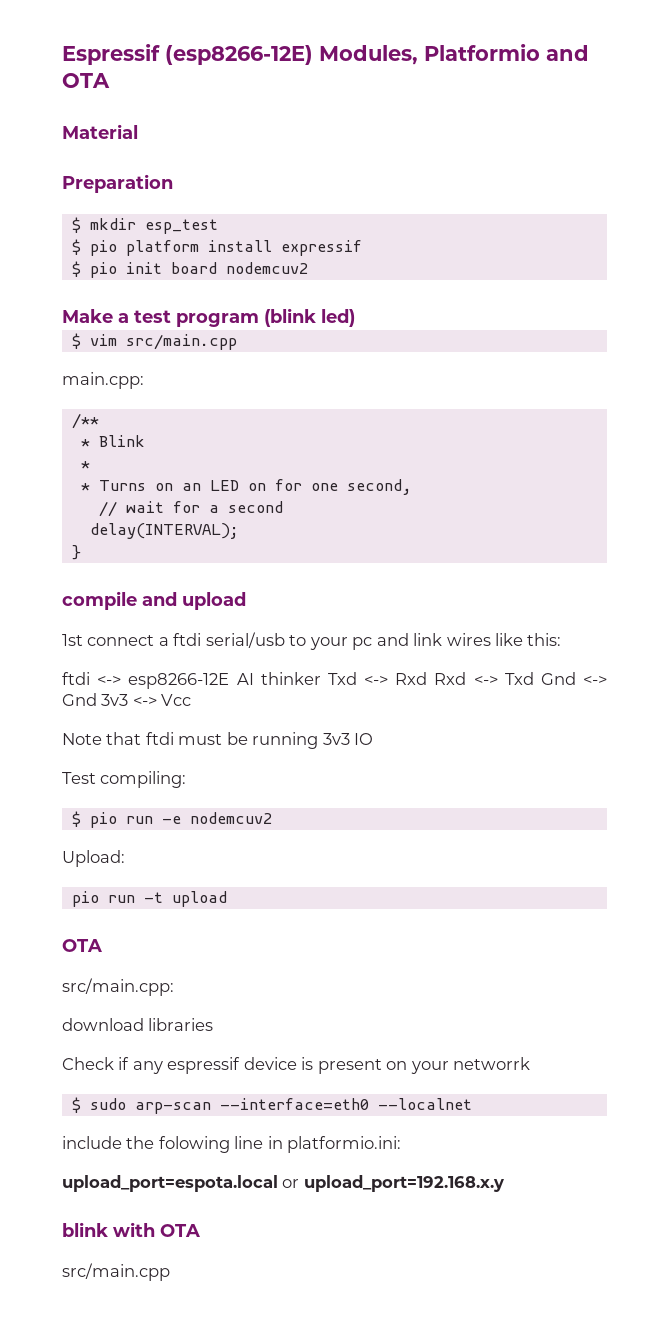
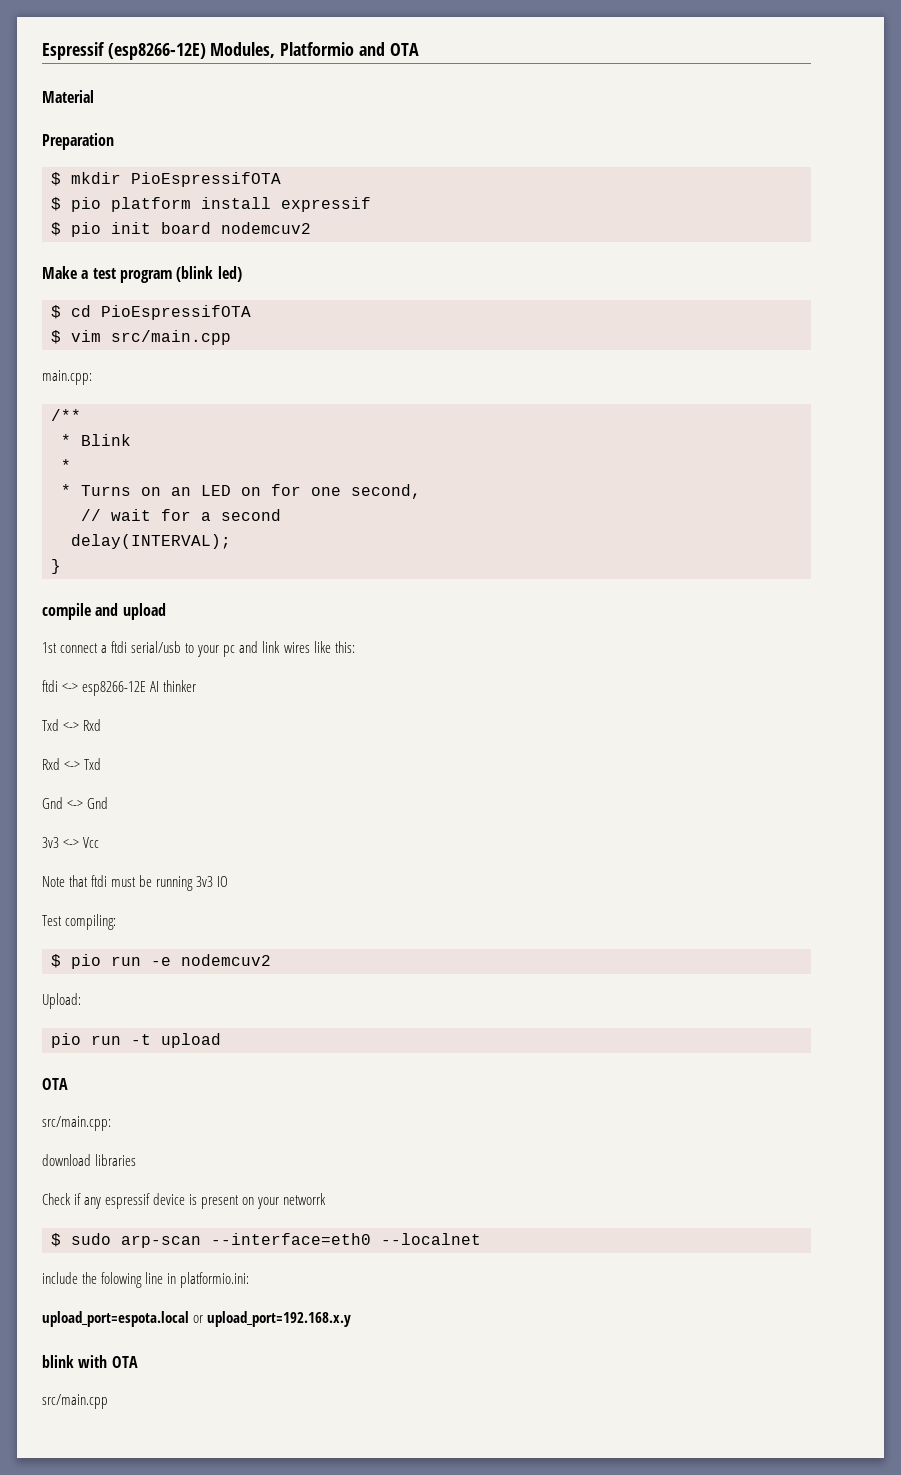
- $ mkdir esp_test
+ $ mkdir PioEspressifOTA
+ $ cd PioEspressifOTA
- ftdi <-> esp8266-12E AI thinker Txd <-> Rxd Rxd <-> Txd Gnd <-> Gnd 3v3 <-> Vcc
+ ftdi <-> esp8266-12E AI thinker
+ Txd <-> Rxd
+ Rxd <-> Txd
+ Gnd <-> Gnd
+ 3v3 <-> Vcc

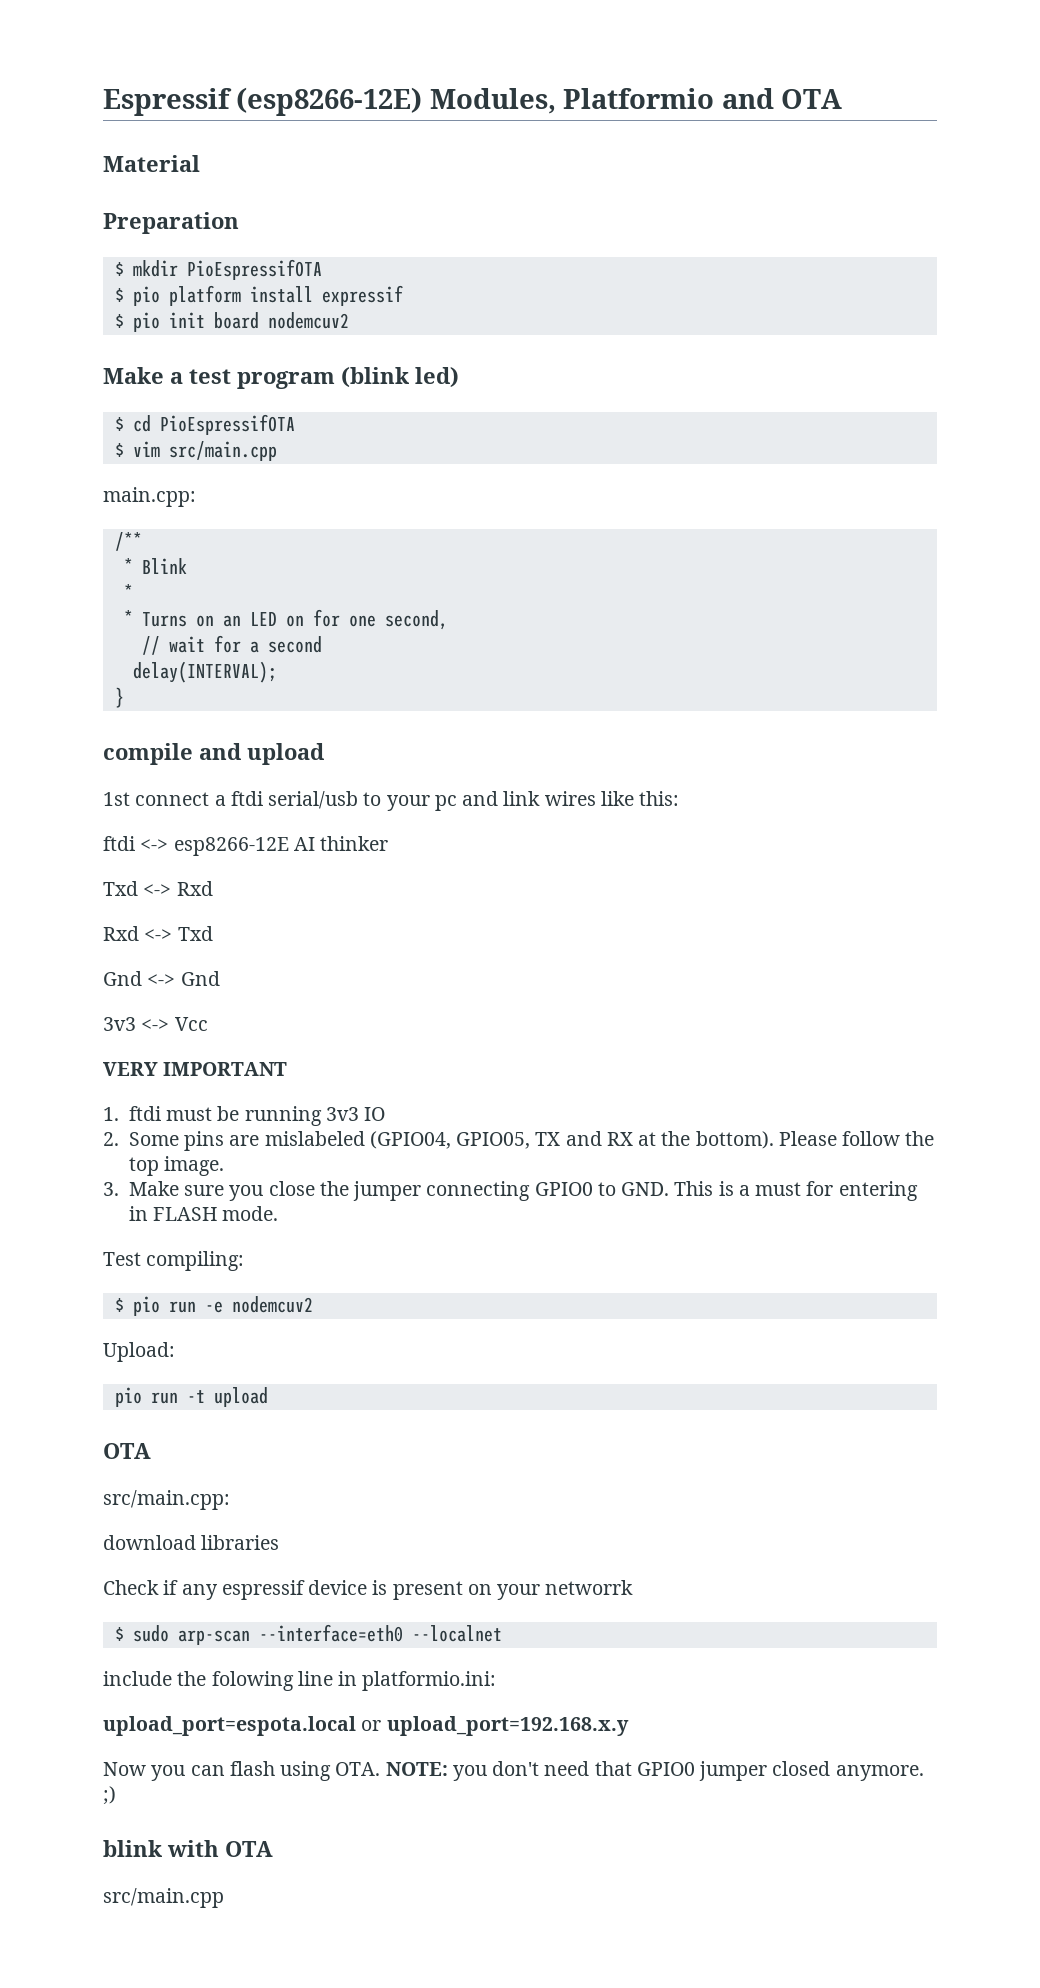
- Note that ftdi must be running 3v3 IO
+ VERY IMPORTANT
+ 1. ftdi must be running 3v3 IO
+ 2. Some pins are mislabeled (GPIO04, GPIO05, TX and RX at the bottom). Please follow the top image.
+ 3. Make sure you close the jumper connecting GPIO0 to GND. This is a must for entering in FLASH mode.
+ Now you can flash using OTA. NOTE: you don't need that GPIO0 jumper closed anymore. ;)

What you will do: Reproduce the complete set of records verbatim and omit the pictures.

Answer box:
- $ mkdir esp_test
+ $ mkdir PioEspressifOTA
+ $ cd PioEspressifOTA
- ftdi <-> esp8266-12E AI thinker Txd <-> Rxd Rxd <-> Txd Gnd <-> Gnd 3v3 <-> Vcc
+ ftdi <-> esp8266-12E AI thinker
+ Txd <-> Rxd
+ Rxd <-> Txd
+ Gnd <-> Gnd
+ 3v3 <-> Vcc

- Note that ftdi must be running 3v3 IO
+ VERY IMPORTANT
+ 1. ftdi must be running 3v3 IO
+ 2. Some pins are mislabeled (GPIO04, GPIO05, TX and RX at the bottom). Please follow the top image.
+ 3. Make sure you close the jumper connecting GPIO0 to GND. This is a must for entering in FLASH mode.
+ Now you can flash using OTA. NOTE: you don't need that GPIO0 jumper closed anymore. ;)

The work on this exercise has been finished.